Science Drug That Makes Blood Lethal to Mosquitoes In Testing

NPR Article
Imagine this: A pesky mosquito sips some of your blood. Hours later, the blood-sucker drops dead, poisoned by the very blood it just slurped down.

That may sound too good to be true, but it's a tantalizing possibility, according to research published this week in the journal The Lancet Infectious Diseases. The study points to a potential new tool to fight malaria: the medication ivermectin. Studies conducted in the 2000s, including one in 2010, show that malaria-carrying mosquitoes die after feeding on individuals who have ingested the drug.

Malaria is a mosquito-borne infection that affects more than 200 million people worldwide. The disease is transmitted when an infected mosquito bites an individual, spreading a parasite called plasmodium. In humans, the parasite can cause fever, headache, chills and even death. Despite years of eradication efforts in developing countries, growing research shows malaria-carrying mosquitoes are becoming resistant to the insecticides meant to wipe them out.

"Since 2015, the number of annual deaths from malaria has stabilized," says Menno Smit, MD, a Ph.D. candidate at the Liverpool School of Tropical Medicine who led the new study. "We're not making any more progress. We need new tools, and ivermectin could be one."

In their study, the researchers demonstrate that three high doses of ivermectin make human blood deadly to mosquitoes for up 28 days after the third treatment. This high dose of ivermectin was also well-tolerated with few side effects.

"The most exciting result was the fact that even one month after [the subjects took] ivermectin, their blood was still killing mosquitoes," Smit says. "That's much longer than we thought."

To reach these conclusions, researchers at the Jaramogi Oginga Odinga Teaching and Referral Hospital in Kenya gave 47 participants 600 miligrams of ivermectin in tablet form for three days in a row. Blood samples were obtained from these participants six times and then fed to mosquitoes in cages.

"We put the blood in an artificial membrane that mosquitoes could bite on and then watched," Smit explains. "Most died within a week after [drinking] the blood."

Two weeks after feeding, 97 percent of the mosquitoes had died.

Another group of 48 patients were given a dosage of 300 milligrams but the mosquito death rate was not as high.

Either dose is higher than usual. More than 2.5 billion ivermectin treatmentshave been distributed since 1987 for the treatment of parasitic infections, typically one annual dose of up to 200 milligrams.

In this study, Smit says the high dosage of 600 milligrams for three days was well-tolerated. Participants reported few side effects, though he admits everyone in the study was already hospitalized and receiving treatment for malaria.

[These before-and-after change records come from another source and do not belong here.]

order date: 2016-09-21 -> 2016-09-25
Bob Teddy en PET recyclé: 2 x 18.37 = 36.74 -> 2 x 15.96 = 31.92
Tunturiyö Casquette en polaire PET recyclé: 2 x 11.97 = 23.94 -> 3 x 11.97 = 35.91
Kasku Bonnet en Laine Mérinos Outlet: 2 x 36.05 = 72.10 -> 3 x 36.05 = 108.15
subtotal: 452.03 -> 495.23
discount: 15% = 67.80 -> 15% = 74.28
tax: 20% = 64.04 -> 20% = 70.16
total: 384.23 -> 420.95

"The patients may have noticed less side effects because they were already feeling sick," Smit explains. "We have yet to see if the excellent tolerance we saw would be just as good in healthy individuals."

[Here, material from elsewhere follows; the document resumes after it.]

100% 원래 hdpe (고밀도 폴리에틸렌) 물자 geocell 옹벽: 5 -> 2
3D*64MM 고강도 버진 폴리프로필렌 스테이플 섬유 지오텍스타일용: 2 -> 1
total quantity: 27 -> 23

Smit adds that the high dose of ivermectin still needs to be tested in children to ensure that it is safe for all ages.

Dr. Peter Hotez, who was not involved in the study and is dean of the National School of Tropical Medicine at the Baylor College of Medicine, says bigger studies need to be done before ivermectin is seriously considered as part of a national malaria control program.

But "I think ivermectin has potential as a supplemental strategy for malaria control and prevention," Hotez wrote in an email to NPR. "The drug has an excellent safety track record from its use in mass drug administration campaigns in Africa."

Hotez warns that, though ivermectin is an exciting possibility, there is the potential for mosquitoes to build drug resistance. That's why a vaccine is still needed, he says.

Dr. Regina Rabinovich, a malaria scholar at Harvard University who was not involved with the study, agrees that ivermectin is worth pursuing to help fight malaria — as one more "imperfect tool" in the global arsenal against a "tricky" disease.

In a separate commentary on the study, Rabinovich writes that "more than one approach will probably be needed to confront this challenge [of malaria]." Perhaps new drugs that have a similar effect on mosquitoes can be developed that have a longer lasting effect, she says.

In an email to NPR, she stresses the need for trials in an area where malaria is rampant — and reminds people that researchers need to make sure that by killing mosquitoes, ivermectin can also decrease transmission, too.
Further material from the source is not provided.